(Before-and-after page screenshots)

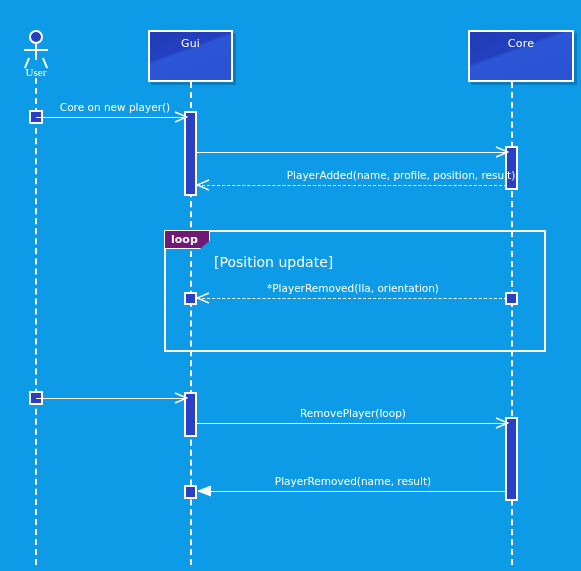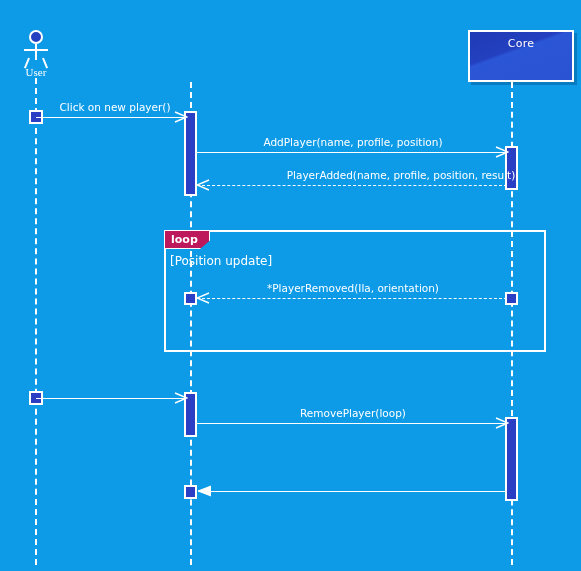"Gui" div.participant { html: none -> <div> <div>Gui</div> </div> }
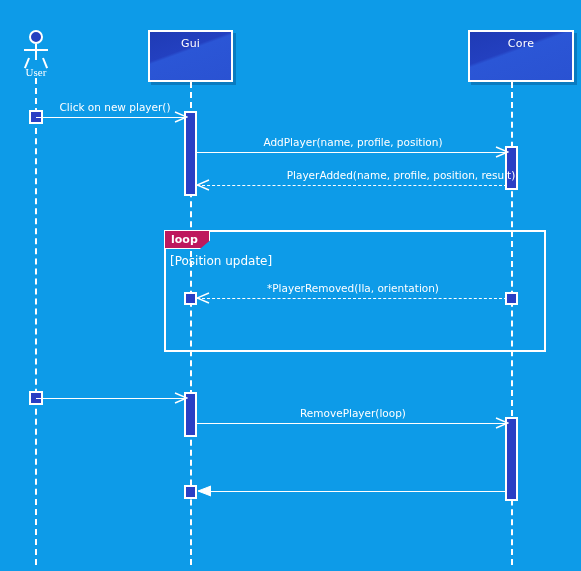"Click on new player()" div.msg-label { text: Click -> Core }
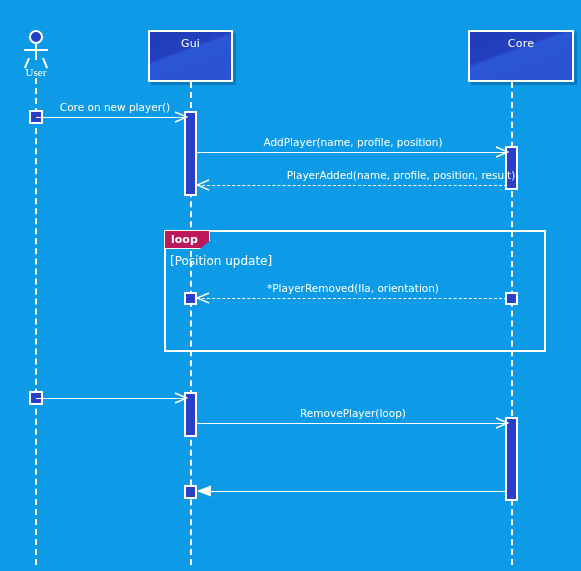"AddPlayer(name, profile, position)" div.msg-label { html: <div>AddPlayer(name, profile, position)</div> -> none }
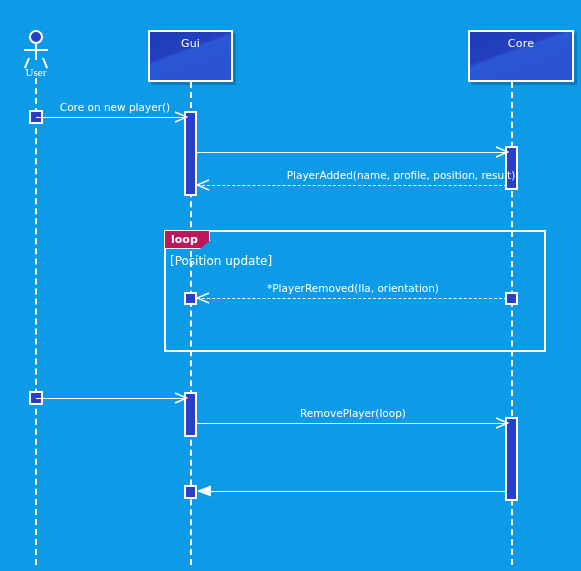"loop" .fragment-tab { background: #be185d -> #701a75 }
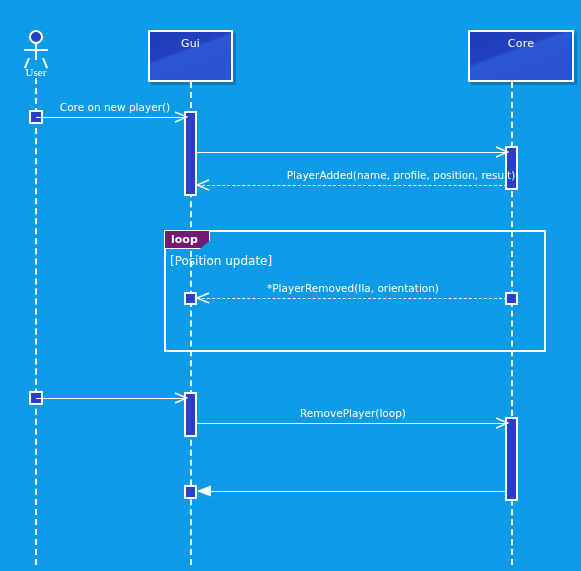"[Position update]" .fragment-guard { font-size: 12px -> 14px; margin-left: none -> 44px }
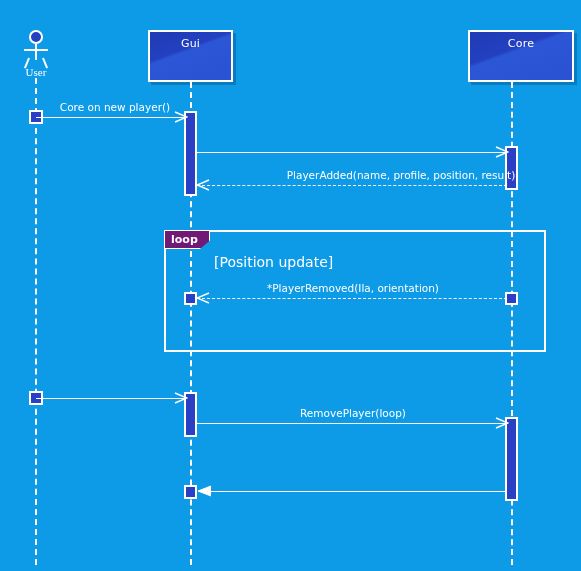"PlayerRemoved(name, result)" div.msg-label { html: none -> <div>PlayerRemoved(name, result)</div> }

**Task**
Please copy the records above word for word, omitting every picture.

**Result of the exercise**
"Gui" div.participant { html: none -> <div> <div>Gui</div> </div> }
"Click on new player()" div.msg-label { text: Click -> Core }
"AddPlayer(name, profile, position)" div.msg-label { html: <div>AddPlayer(name, profile, position)</div> -> none }
"loop" .fragment-tab { background: #be185d -> #701a75 }
"[Position update]" .fragment-guard { font-size: 12px -> 14px; margin-left: none -> 44px }
"PlayerRemoved(name, result)" div.msg-label { html: none -> <div>PlayerRemoved(name, result)</div> }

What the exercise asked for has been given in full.